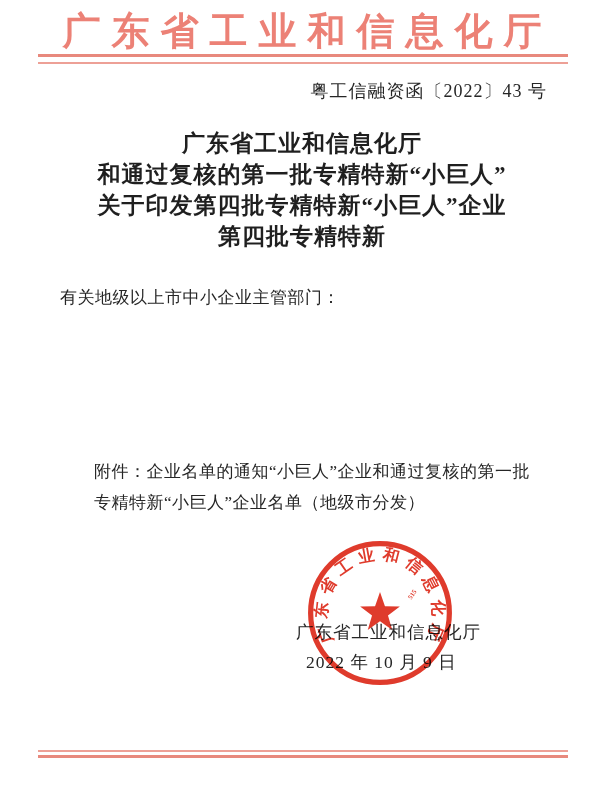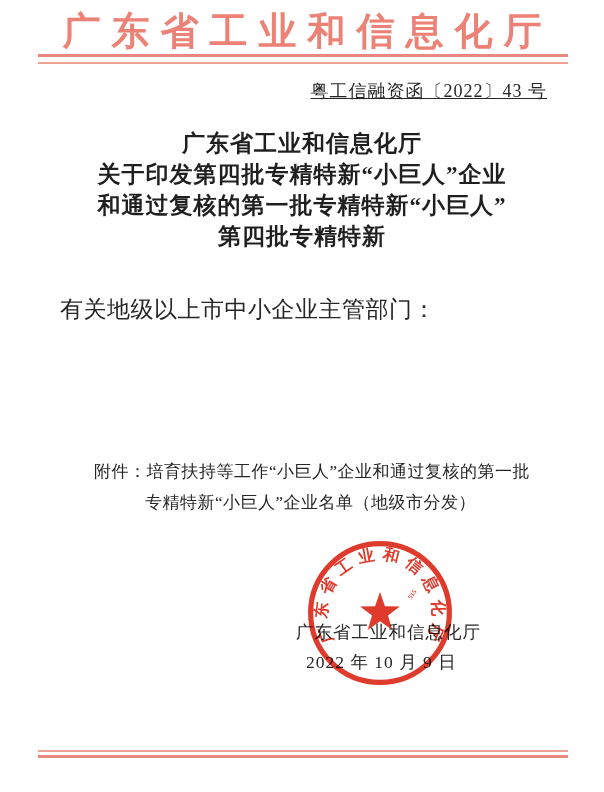"粤工信融资函〔2022〕43 号" .doc-number { text-decoration: underline -> none }
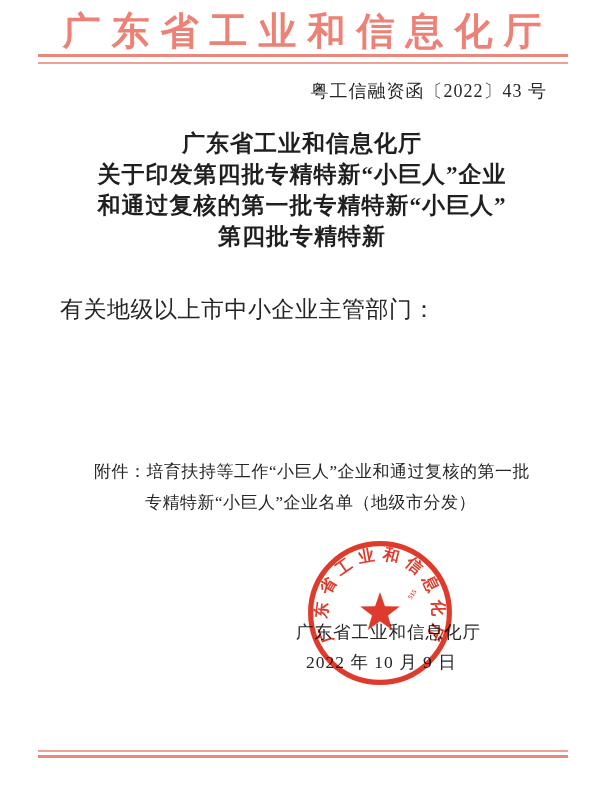"关于印发第四批专精特新“小巨人”企业" div { order: before "和通过复核的第一批专精特新“小巨人”" -> after "和通过复核的第一批专精特新“小巨人”" }
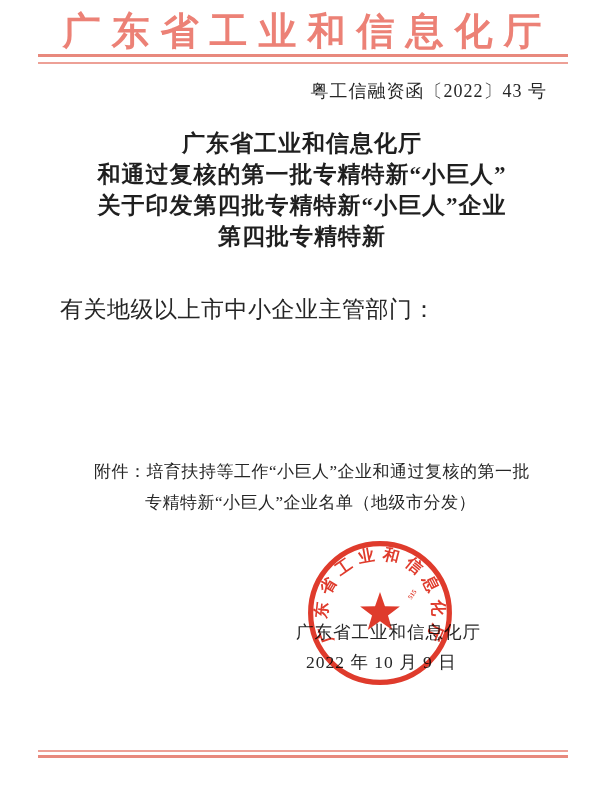"有关地级以上市中小企业主管部门：" .body-block { font-size: 23px -> 17px; margin-top: 12px -> none }
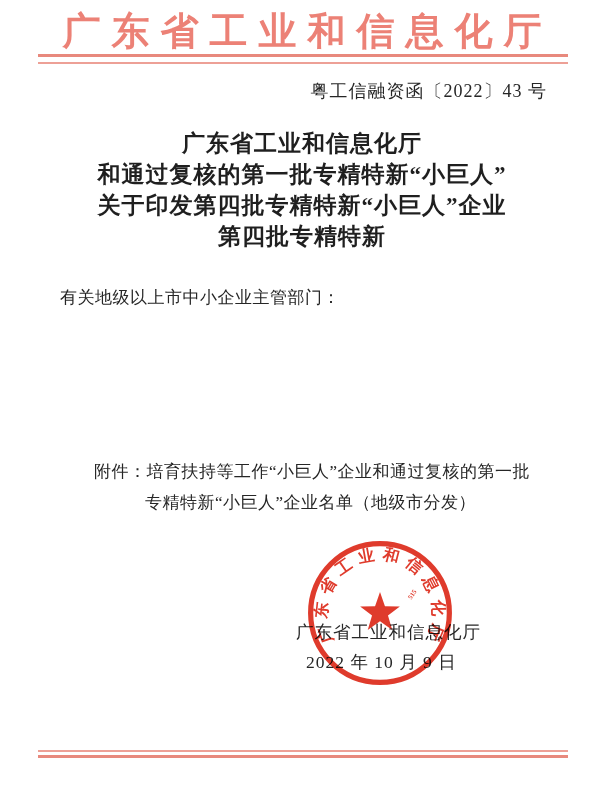"附件：培育扶持等工作“小巨人”企业和通过复核的第一批" div { text: 培育扶持等工作 -> 企业名单的通知 }
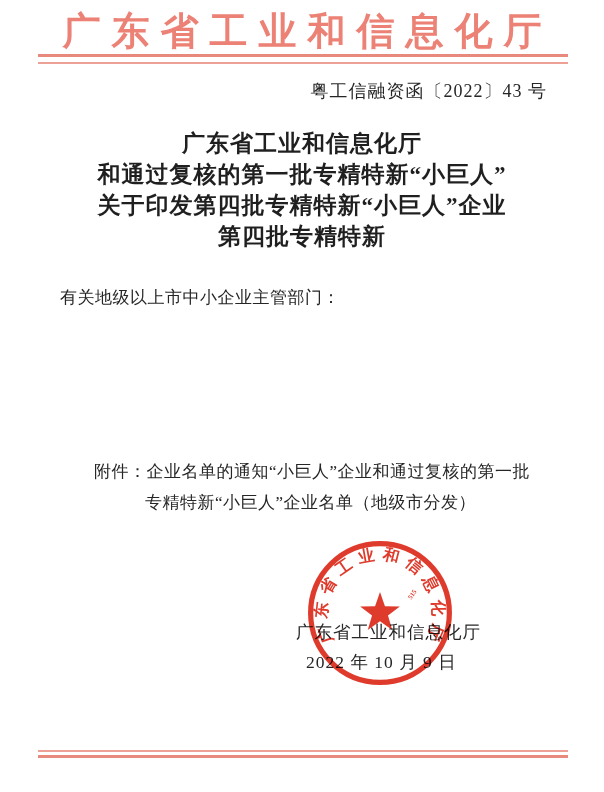"专精特新“小巨人”企业名单（地级市分发）" .attachment-line2 { margin-left: 51px -> none }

-=-=-=-=-

[ASSIGNMENT]
Each entry is to be returned as it stands, and each picture is to be left out.

[SOLUTION FOR THIS PROBLEM]
"粤工信融资函〔2022〕43 号" .doc-number { text-decoration: underline -> none }
"关于印发第四批专精特新“小巨人”企业" div { order: before "和通过复核的第一批专精特新“小巨人”" -> after "和通过复核的第一批专精特新“小巨人”" }
"有关地级以上市中小企业主管部门：" .body-block { font-size: 23px -> 17px; margin-top: 12px -> none }
"附件：培育扶持等工作“小巨人”企业和通过复核的第一批" div { text: 培育扶持等工作 -> 企业名单的通知 }
"专精特新“小巨人”企业名单（地级市分发）" .attachment-line2 { margin-left: 51px -> none }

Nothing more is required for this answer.